Some of the lines below need repeating. Reproduce exactly those between the lines holding "[39,396,133,407] initiailization. ->" and "[592,323,647,334] 1,442,005 ->", inclusive.

> _Records provided_
**********

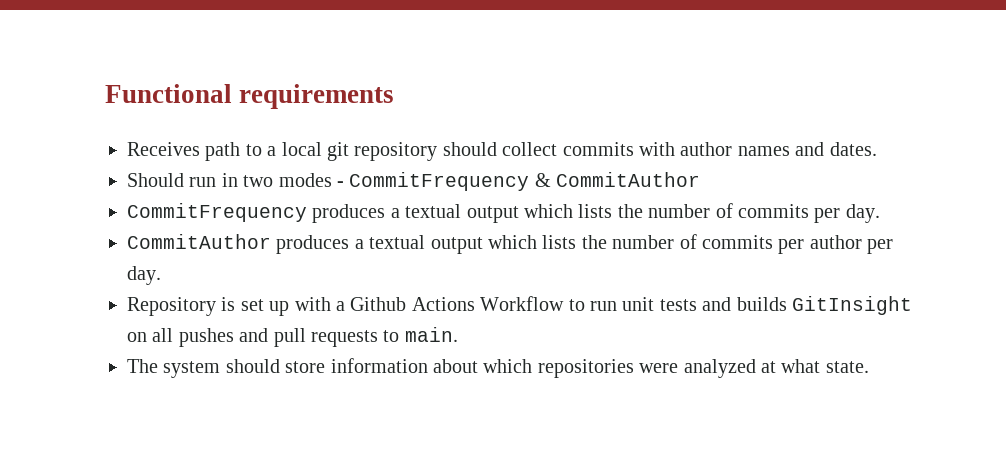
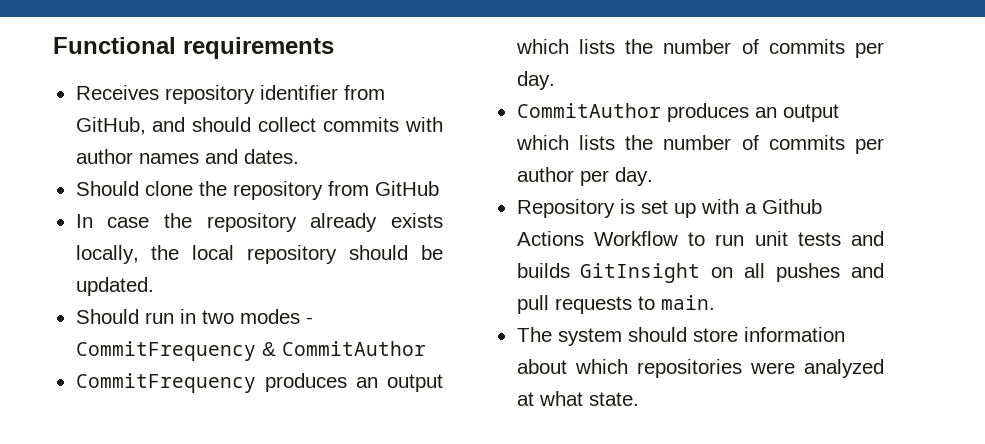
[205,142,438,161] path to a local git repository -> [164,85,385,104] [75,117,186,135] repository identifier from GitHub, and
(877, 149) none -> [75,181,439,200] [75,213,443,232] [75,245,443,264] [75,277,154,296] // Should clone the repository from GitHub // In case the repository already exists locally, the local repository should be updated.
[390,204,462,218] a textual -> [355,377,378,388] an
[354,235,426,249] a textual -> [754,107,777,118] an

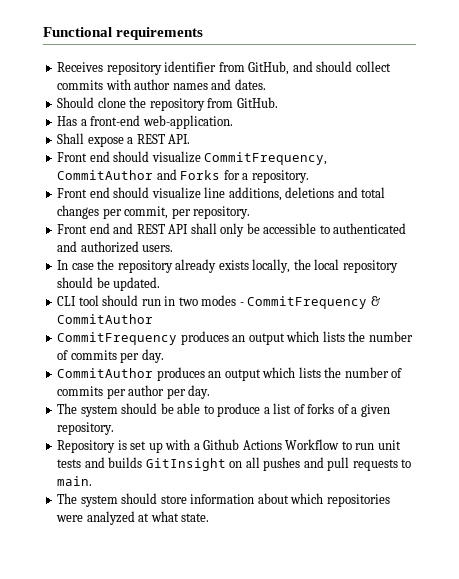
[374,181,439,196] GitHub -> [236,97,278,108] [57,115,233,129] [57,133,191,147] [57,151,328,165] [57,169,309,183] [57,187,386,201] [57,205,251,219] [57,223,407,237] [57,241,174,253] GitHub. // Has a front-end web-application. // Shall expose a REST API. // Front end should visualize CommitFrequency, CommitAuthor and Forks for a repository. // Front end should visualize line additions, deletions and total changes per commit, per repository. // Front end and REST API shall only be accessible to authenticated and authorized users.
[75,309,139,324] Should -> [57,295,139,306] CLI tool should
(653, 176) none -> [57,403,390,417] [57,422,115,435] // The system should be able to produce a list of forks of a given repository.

**********

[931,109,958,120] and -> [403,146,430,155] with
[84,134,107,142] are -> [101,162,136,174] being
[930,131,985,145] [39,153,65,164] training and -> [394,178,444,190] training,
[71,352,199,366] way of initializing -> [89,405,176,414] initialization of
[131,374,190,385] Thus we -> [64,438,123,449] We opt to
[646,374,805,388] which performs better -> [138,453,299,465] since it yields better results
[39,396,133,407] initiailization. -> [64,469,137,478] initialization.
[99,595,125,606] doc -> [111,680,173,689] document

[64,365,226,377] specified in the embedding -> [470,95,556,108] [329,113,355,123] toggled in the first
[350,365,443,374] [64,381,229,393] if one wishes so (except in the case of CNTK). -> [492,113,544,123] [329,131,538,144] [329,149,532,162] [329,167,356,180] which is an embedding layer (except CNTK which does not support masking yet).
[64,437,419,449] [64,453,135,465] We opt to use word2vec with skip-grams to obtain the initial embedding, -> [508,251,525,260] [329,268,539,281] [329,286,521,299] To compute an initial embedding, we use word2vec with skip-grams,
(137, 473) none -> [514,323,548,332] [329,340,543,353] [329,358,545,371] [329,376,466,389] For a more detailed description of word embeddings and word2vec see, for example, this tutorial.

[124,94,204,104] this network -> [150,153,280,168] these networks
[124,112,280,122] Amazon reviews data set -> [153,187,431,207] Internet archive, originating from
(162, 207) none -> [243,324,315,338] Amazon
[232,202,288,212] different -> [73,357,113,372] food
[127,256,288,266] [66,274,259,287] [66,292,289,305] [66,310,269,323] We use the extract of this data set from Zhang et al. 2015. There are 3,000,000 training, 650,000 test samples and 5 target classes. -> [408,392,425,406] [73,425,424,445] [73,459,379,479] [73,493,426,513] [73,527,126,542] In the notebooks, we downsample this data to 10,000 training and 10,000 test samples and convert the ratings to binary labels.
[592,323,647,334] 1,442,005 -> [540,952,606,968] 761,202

**********

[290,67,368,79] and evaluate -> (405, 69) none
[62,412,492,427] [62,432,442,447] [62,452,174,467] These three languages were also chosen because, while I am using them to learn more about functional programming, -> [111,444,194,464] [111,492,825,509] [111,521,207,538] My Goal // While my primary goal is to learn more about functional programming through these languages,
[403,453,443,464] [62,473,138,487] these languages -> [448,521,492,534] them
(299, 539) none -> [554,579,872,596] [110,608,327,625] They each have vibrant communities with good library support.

**********

> _Your response_
[39,396,133,407] initiailization. -> [64,469,137,478] initialization.
[99,595,125,606] doc -> [111,680,173,689] document

[64,365,226,377] specified in the embedding -> [470,95,556,108] [329,113,355,123] toggled in the first
[350,365,443,374] [64,381,229,393] if one wishes so (except in the case of CNTK). -> [492,113,544,123] [329,131,538,144] [329,149,532,162] [329,167,356,180] which is an embedding layer (except CNTK which does not support masking yet).
[64,437,419,449] [64,453,135,465] We opt to use word2vec with skip-grams to obtain the initial embedding, -> [508,251,525,260] [329,268,539,281] [329,286,521,299] To compute an initial embedding, we use word2vec with skip-grams,
(137, 473) none -> [514,323,548,332] [329,340,543,353] [329,358,545,371] [329,376,466,389] For a more detailed description of word embeddings and word2vec see, for example, this tutorial.

[124,94,204,104] this network -> [150,153,280,168] these networks
[124,112,280,122] Amazon reviews data set -> [153,187,431,207] Internet archive, originating from
(162, 207) none -> [243,324,315,338] Amazon
[232,202,288,212] different -> [73,357,113,372] food
[127,256,288,266] [66,274,259,287] [66,292,289,305] [66,310,269,323] We use the extract of this data set from Zhang et al. 2015. There are 3,000,000 training, 650,000 test samples and 5 target classes. -> [408,392,425,406] [73,425,424,445] [73,459,379,479] [73,493,426,513] [73,527,126,542] In the notebooks, we downsample this data to 10,000 training and 10,000 test samples and convert the ratings to binary labels.
[592,323,647,334] 1,442,005 -> [540,952,606,968] 761,202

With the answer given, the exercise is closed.